Apollinaire parle de Claudel

« Vous m’avez parlé de Claudel dernièrement. Cet écrivain de talent est l’aboutissant du symbolisme. Il représente de façon absconse et réactionnaire la menue monnaie d’Arthur Rimbaud. Celui-ci était un Louis d’or dont celui-là est le billon. Claudel est un homme de talent qui n’a fait que des choses faciles dans le sublime. À une époque où il n’y a plus de règles littéraires, il est facile d’en imposer. Il n’a pas eu le courage de se dépasser et surtout de dépasser la littérature d’images qui est aujourd’hui facile. On s’est habitué aux images. Il n’en est plus d’inacceptables et tout peut être symbolisé par tout. Une littérature faite d’images enchaînées comme grains de chapelet est bonne tout au plus pour les snobs férus de mysticité. C’est à la portée de tout le monde et je me demande pourquoi les Annales ne publient pas du Claudel afin que les cousines se croient désormais aussi thomistes qu’elles sont bergsoniennes ou nietzschéennes. »

 

Apollinaire, lettre du 12 juillet 1915 à Madeleine Pagès.

Commentaires

Je n'ai presque rien lu de Claudel mais ce texte formule parfaitement les préjugés que j'ai à l'encontre de cet auteur.

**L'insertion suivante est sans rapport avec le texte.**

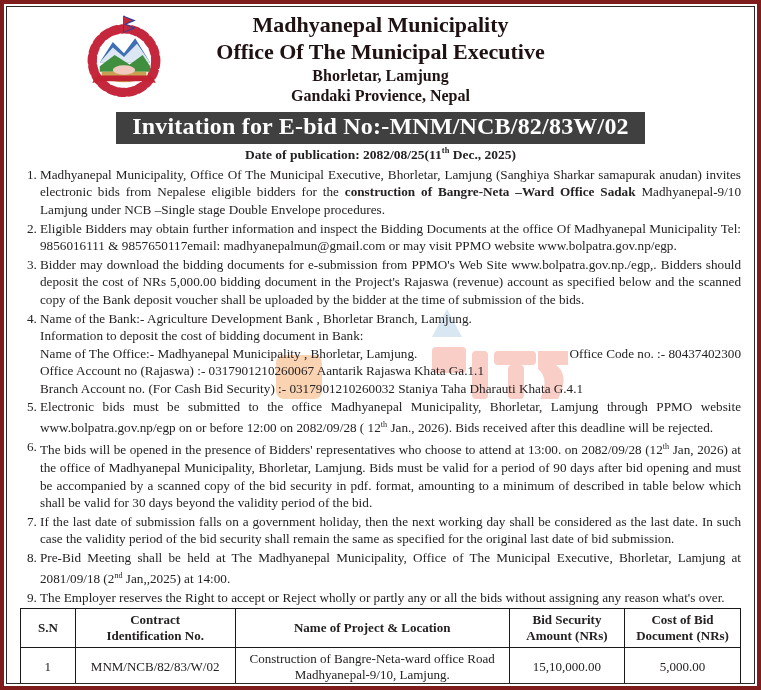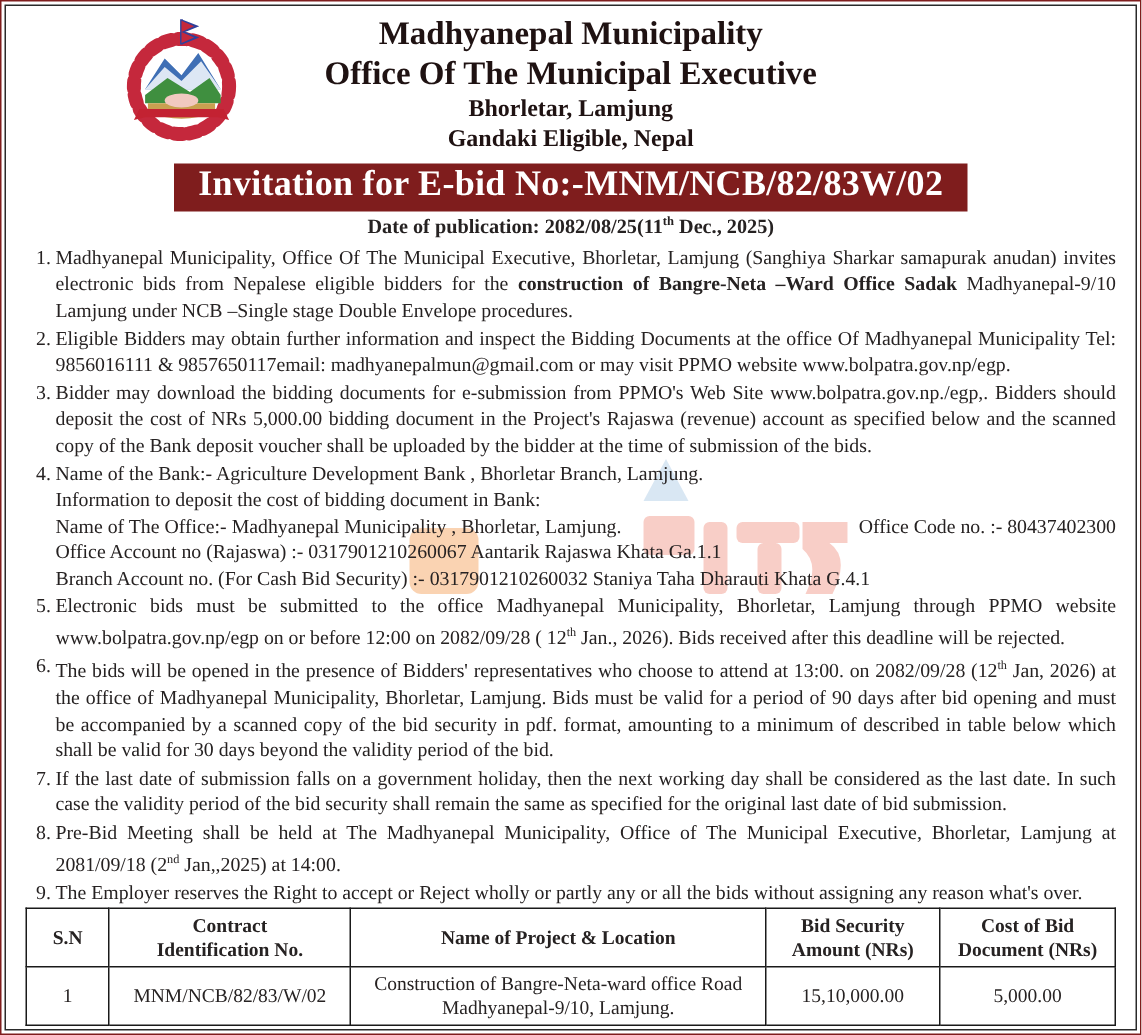--- a/index.html
+++ b/index.html
@@ -2,40 +2,40 @@
 <html><head>
 <meta charset="utf-8">
 <style>
   html,body{margin:0;padding:0;background:#e8e8e8;}
   *{box-sizing:border-box;}
   .page{
     position:relative;
     width:761px;height:690px;
     margin:0 auto;
     background:#ffffff;
-    border:1px solid #7f1d1d;
+    border:4px solid #7f1d1d;
     font-family:"Liberation Serif","DejaVu Serif",serif;
     color:#262222;
     overflow:hidden;
   }
   .liner{
     position:absolute;inset:2px;
     border:1px solid #2a2a2a;
     padding:5px 13px 4px 13px;
     overflow:hidden;
   }
   
   .header{position:relative;text-align:center;z-index:1;}
   .emblem{position:absolute;left:55px;top:2px;width:98px;height:84px;}
   .title-main{font-size:22px;font-weight:700;color:#1f1212;line-height:1.22;}
   .title-sub{font-size:16px;font-weight:700;color:#1f1212;line-height:1.3;}
   
   .banner-row{display:flex;justify-content:center;margin-top:5px;z-index:1;position:relative;}
   .banner{
-    background:#7f1d1d;color:#ffffff;
+    background:#404040;color:#ffffff;
     font-size:24px;font-weight:700;
     padding:1px 16px 4px 16px;
     letter-spacing:.2px;
   }
   .pubdate{text-align:center;font-size:13.5px;font-weight:700;margin-top:2px;position:relative;z-index:1;}
   
   .notice{margin-top:3px;position:relative;z-index:1;}
   .item{display:flex;font-size:13.2px;line-height:17.6px;margin-bottom:1px;}
   .item .num{width:20px;flex:0 0 20px;padding-left:7px;}
   .item .txt{flex:1;text-align:justify;}
@@ -94,21 +94,21 @@
         <ellipse cx="50" cy="60" rx="12" ry="5" fill="#f1c9c0"></ellipse>
 
         <path d="M20 66 L80 66 L84 74 L76 72 L24 72 L16 74 Z" fill="#c32232"></path>
 
         <path d="M50 2 L50 20 M50 3 L60 7 L50 11 M50 11 L60 15 L50 19" stroke="#30409a" stroke-width="2" fill="none"></path>
         <path d="M50 3 L59 7 L50 11 Z M50 11 L59 15 L50 19 Z" fill="#c5283c"></path>
       </svg>
       <div class="title-main">Madhyanepal Municipality</div>
       <div class="title-main">Office Of The Municipal Executive</div>
       <div class="title-sub">Bhorletar, Lamjung</div>
-      <div class="title-sub">Gandaki Eligible, Nepal</div>
+      <div class="title-sub">Gandaki Provience, Nepal</div>
     </div>
 
     <div class="banner-row">
       <div class="banner">Invitation for E-bid No:-MNM/NCB/82/83W/02</div>
     </div>
 
     <div class="pubdate"><span>Date of publication: 2082/08/25(11</span><sup>th</sup><span> Dec., 2025)</span></div>
 
     <div class="notice">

Cependant, à l'heure où Apollinaire écrivait, la "littérature d'images" avait encore de beaux jours devant elle.

Il paraît que c'est bien, néanmoins, Claudel. Y a-t-il quelqu'un sur votre blog pour défendre Claudel et me donner envie de m'y mettre un jour? J'ai l'impression que Claudel est l'auteur classique le plus détesté et j'ose croire que ce n'est pas uniquement pour des considérations biographiques ou idéologiques.

Écrit par : gluglups | jeudi, 07 septembre 2006

Je connais surtout le volume simplement intitulé "Poésies" dans la collection Poésie-Gallimard. Apollinaire vise juste, vraiment. Cependant, j'aime bien Claudel poète, de toute façon, en dehors de son idéologie. C'est un vrai poète, on ne peut pas dire le contraire. Pas un très grand, mais un vrai.

Martine n'aime pas le fait qu'il ait abandonné sa soeur dans des asiles. De plus, dit-elle, il ne s'est jamais occupé de faire connaître son travail.

Écrit par : Jacques Layani | jeudi, 07 septembre 2006

Eh bien moi non plus je n'aime pas Claudel, mais alors pas du tout, avec son emphase pompeuse, son catholicisme à tous crins et son attitude regrettable envers Camille, en effet. Je savoure donc d'autant mieux cette note...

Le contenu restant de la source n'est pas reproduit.